The dome was fed by fresh falls of snow on its upper surface. The new snow crushed the softer layers beneath, forcing out the air and turning them into hard blue ice. The collapsing center forced ice at the rim to flow down to lower altitudes, in the form of glaciers that gouged their way through river valleys and, where the ice met open water, they floated off to form immense shelves.

The ice was like a huge, subsiding mass of soft white dung, flattening and flowing, continually replenished from above.

The glaciers’ flow was enormously slow — perhaps advancing by a mere mammoth footstep every year. But the icecap was nevertheless shrinking. Less snow was falling on the icecap than it was losing to its glaciers and ice shelves. The cap was inevitably disintegrating, though it would take an immense time to disappear.

At first, under blue skies, it was exhilarating to be here. But even from the start the icecap was not without its dangers.

Once, Longtusk walked over a place were the ice had frozen into a thin crust that seemed to lie on deeper snow. When he took a step the surface settled abruptly. He fell — not far, just enough to startle him. And then the crust around him continued to collapse, the cracks spreading for many paces as the surface settled. The crunching, crackling noise of the ice seemed to circle him. It was eerie, like the actions of a living thing in this place where nothing could live, and he was glad to pass onto firmer ice.

…Even the light was strange.

Sometimes, when the sun was low in the sky, there were rings and arcs surrounding it, glimmering in the sky, and even false images of the sun to either side of it, or nestling on the horizon. It was like the blurred multiple images Longtusk would sometimes see when his eyes were wind-battered and filled with tears, so that he had to peer at the world through a lens of water.
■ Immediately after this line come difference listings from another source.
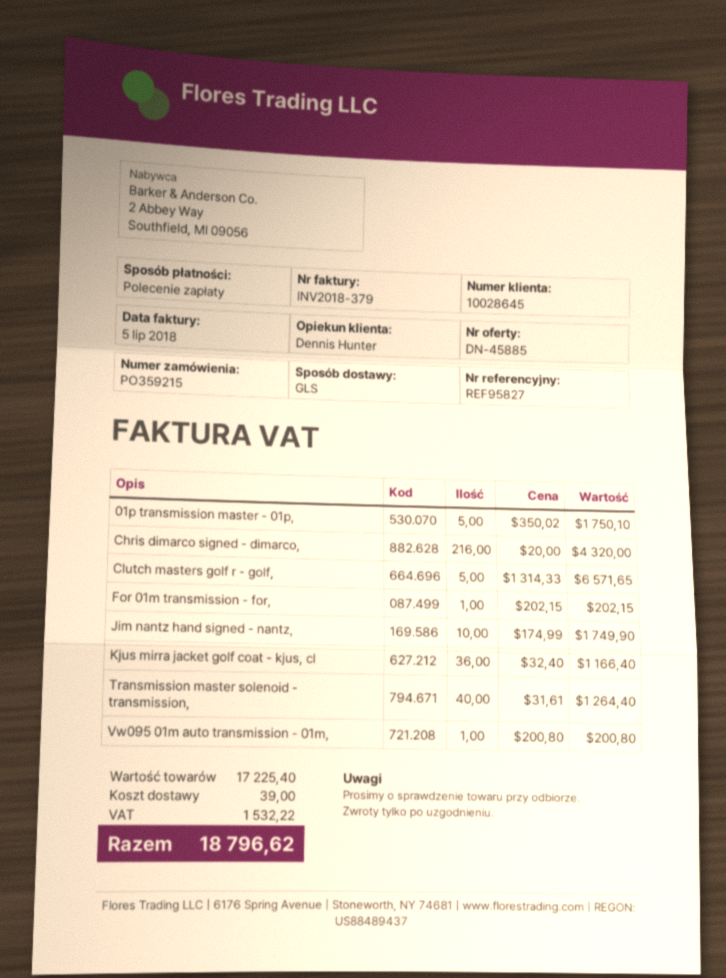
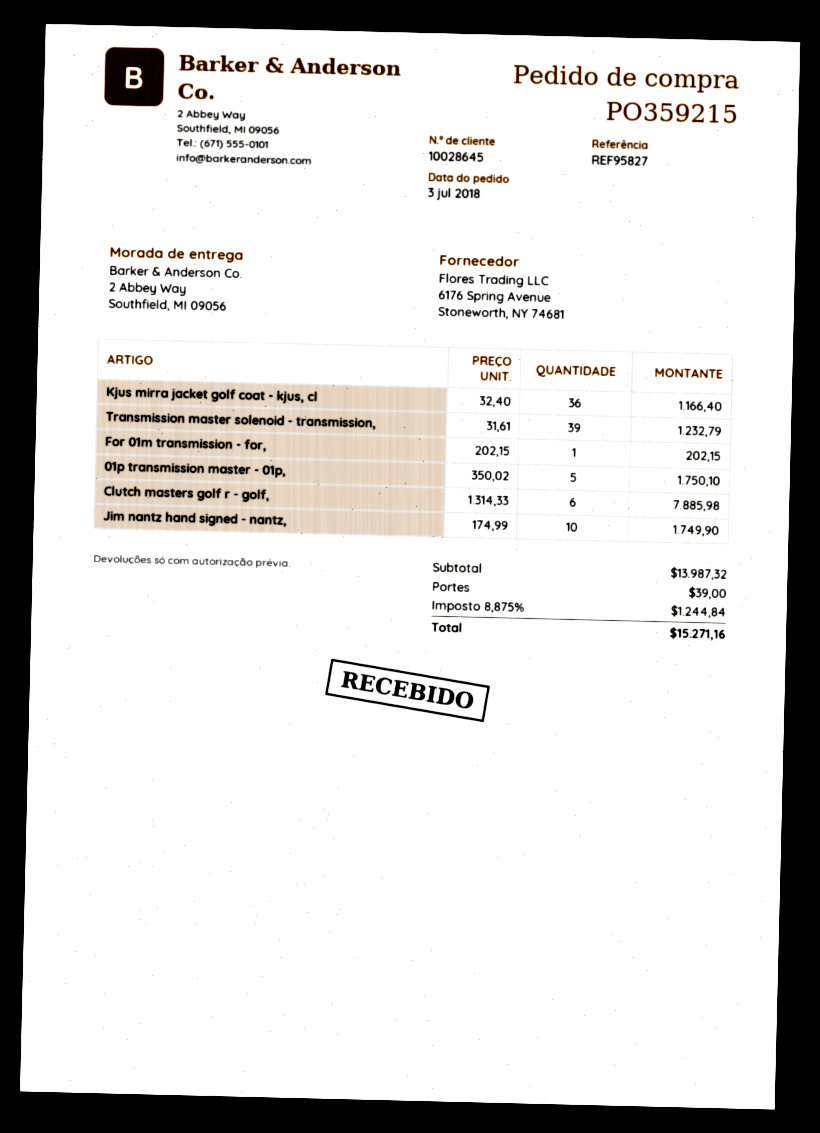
Chris dimarco signed - dimarco,: 216 x 20.00 = 4320.00 -> none
Clutch masters golf r - golf,: 5 x 1314.33 = 6571.65 -> 6 x 1314.33 = 7885.98
Transmission master solenoid - transmission,: 40 x 31.61 = 1264.40 -> 39 x 31.61 = 1232.79
Vw095 01m auto transmission - 01m,: 1 x 200.80 = 200.80 -> none
subtotal: 17225.40 -> 13987.32
tax: 1532.22 -> 1244.84
total: 18796.62 -> 15271.16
When the nights were clear they were blue, as the moonlight was reflected from the ice. Even when there was no Moon, and only stars shone, the nights would still be bright and blue, so powerfully did the ice capture and reflect even the stars’ trickle of light.

On the third day the sky clouded over, and a white mist descended.

The light grew bright but soft, the details of the sky and even the ice under his feet hazing. Soon the horizon was invisible and the sky was joined seamlessly to the ground, as if he was walking inside some huge hollowed-out gull’s egg. The light was very bright, enough to hurt his eyes, and gray-white floaters drifted like birds across his vision. There was no shadow, no relief, no texture. He could make out the line of mammoths behind him, robust stocky forms laboring across the ice, their heads wreathed in steam. They were the only objects he could see in the whole world, as if they were all floating in clouds, disengaged from the Earth.